Monzavi Mona, Noumbissi Sammy, Nowzari Hessam
Private practice, 120 South Spalding Drive, Suite 201, Beverly Hills, CA, 90212, USA.
Private practice, 801 Wayne Ave, Suite G200, Silver Spring, MD, 20910, USA.
Clin Implant Dent Relat Res. 2017 Apr;19(2):245-252. doi: 10.1111/cid.12462. Epub 2016 Nov 9.
Despite increased popularity of Zirconia dental implants, concerns have been raised regarding low temperature degradation (LTD) and its effect on micro-structural integrity.
This study evaluated the effect of LTD on four types of Zirconia dental implants at 0, 30, and 60 years of artificial aging. The impact of aging on t-m transformation and micro crack formation was measured.
Accelerated aging at 15 and 30 hours, approximating 30 and 60 years in vivo, aged 36 Zirconia dental implants: Z systems (A), Straumann (B), Ceraroot (C), and Zeramex (D). Focused ion beam-scanning electron microscopic analysis determined the micro structural features, phase transformation, and the formation of micro cracks.
At 15 hours, type A implant presented with micro cracks and t-m transformation of 0.9 µm and 3.1 µm, respectively. At 30 hours, micro cracks remained shallow (1 µm). At 15 hours, type B implant presented micro cracks (0.7 µm) and grain transformation (1.2 µm). At 30 hours, these features remained superficial at 0.6 and 1.5 µm, respectively. Type C implant presented surface micro cracks of 0.3 µm at 15 hours. The depth of t-m transformation slightly increased to 1.4 µm. At 30 hours, number of micro cracks increased at the surface to an average depth of 1.5 µm. Depth of t-m transformation increased to an average of 2.5 µm. At 15 hours, micro cracks remained superficial (0.8 µm) for type D implant and depth of t-m transformation increased to 2.3 µm. At 30 hours, the depth of micro cracks increased to an average of 1.3 µm followed by increased t-m transformation to a depth of 4.1 µm.

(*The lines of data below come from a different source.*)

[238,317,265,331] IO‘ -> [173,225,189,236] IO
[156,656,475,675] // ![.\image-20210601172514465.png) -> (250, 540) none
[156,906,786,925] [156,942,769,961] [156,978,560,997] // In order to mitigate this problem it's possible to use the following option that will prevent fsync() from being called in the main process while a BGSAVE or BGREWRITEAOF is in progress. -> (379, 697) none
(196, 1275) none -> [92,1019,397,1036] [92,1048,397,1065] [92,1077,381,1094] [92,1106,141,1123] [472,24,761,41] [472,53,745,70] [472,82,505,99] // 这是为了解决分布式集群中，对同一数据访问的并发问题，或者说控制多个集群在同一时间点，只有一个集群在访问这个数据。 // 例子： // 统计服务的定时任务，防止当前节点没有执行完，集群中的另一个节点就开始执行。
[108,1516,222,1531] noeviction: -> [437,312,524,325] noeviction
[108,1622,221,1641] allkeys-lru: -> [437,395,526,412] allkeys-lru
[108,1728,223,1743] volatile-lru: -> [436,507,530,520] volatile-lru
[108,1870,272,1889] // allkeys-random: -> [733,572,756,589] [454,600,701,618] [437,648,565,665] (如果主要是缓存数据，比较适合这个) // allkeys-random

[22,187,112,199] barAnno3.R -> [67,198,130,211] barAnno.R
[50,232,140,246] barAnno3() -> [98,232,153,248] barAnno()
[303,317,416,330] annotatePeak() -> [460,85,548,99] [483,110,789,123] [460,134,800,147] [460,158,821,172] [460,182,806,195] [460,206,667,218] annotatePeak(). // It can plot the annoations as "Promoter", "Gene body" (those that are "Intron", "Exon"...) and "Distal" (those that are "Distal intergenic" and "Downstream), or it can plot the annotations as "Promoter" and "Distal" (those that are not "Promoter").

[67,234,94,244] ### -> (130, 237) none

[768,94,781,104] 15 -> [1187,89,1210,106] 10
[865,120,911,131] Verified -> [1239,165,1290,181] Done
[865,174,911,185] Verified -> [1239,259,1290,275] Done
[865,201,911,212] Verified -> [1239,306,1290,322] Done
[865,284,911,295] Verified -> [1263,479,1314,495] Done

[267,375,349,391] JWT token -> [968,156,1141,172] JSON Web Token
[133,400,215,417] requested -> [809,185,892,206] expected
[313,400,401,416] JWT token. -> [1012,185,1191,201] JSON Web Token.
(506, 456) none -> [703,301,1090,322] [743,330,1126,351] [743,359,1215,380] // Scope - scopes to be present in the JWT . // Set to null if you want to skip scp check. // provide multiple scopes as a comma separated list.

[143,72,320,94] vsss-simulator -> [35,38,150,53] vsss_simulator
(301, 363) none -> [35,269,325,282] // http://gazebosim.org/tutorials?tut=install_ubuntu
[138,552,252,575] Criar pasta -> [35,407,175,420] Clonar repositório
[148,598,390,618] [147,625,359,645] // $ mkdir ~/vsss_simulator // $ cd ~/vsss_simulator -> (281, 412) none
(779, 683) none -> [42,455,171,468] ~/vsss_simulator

Depth of grain transformation remained within 1-4 µm from the surface. The effect of aging was minimal for all Zirconia implants.
尽管氧化锆牙科植入物越来越受欢迎,但人们对低温降解(LTD)及其对微观结构完整性的影响提出了担忧。
本研究评估了LTD对四种类型的氧化锆牙科植入物在0、30和60年人工老化后的影响。测量了老化对t-m转变和微裂纹形成的影响。
对36颗氧化锆牙科植入物进行加速老化,分别在15小时和30小时,近似于体内30年和60年,这些植入物包括:Z系统(A)、士卓曼(B)、Ceraroot(C)和Zeramex(D)。聚焦离子束扫描电子显微镜分析确定了微观结构特征、相变和微裂纹的形成。
在15小时时,A类植入物出现微裂纹,t-m转变深度分别为0.9 µm和3.1 µm。在30小时时,微裂纹仍然很浅(1 µm)。在15小时时,B类植入物出现微裂纹(0.7 µm)和晶粒转变(1.2 µm)。在30小时时,这些特征分别保持在0.6 µm和1.5 µm的浅表位置。C类植入物在15小时时表面微裂纹深度为0.3 µm。t-m转变深度略有增加至1.4 µm。在30小时时,表面微裂纹数量增加,平均深度为1.5 µm。t-m转变深度增加至平均2.5 µm。在15小时时,D类植入物的微裂纹仍处于浅表位置(0.8 µm),t-m转变深度增加至2.3 µm。在30小时时,微裂纹深度增加至平均1.3 µm,随后t-m转变深度增加至4.1 µm。
晶粒转变深度在距表面1-4 µm范围内。老化对所有氧化锆植入物的影响最小。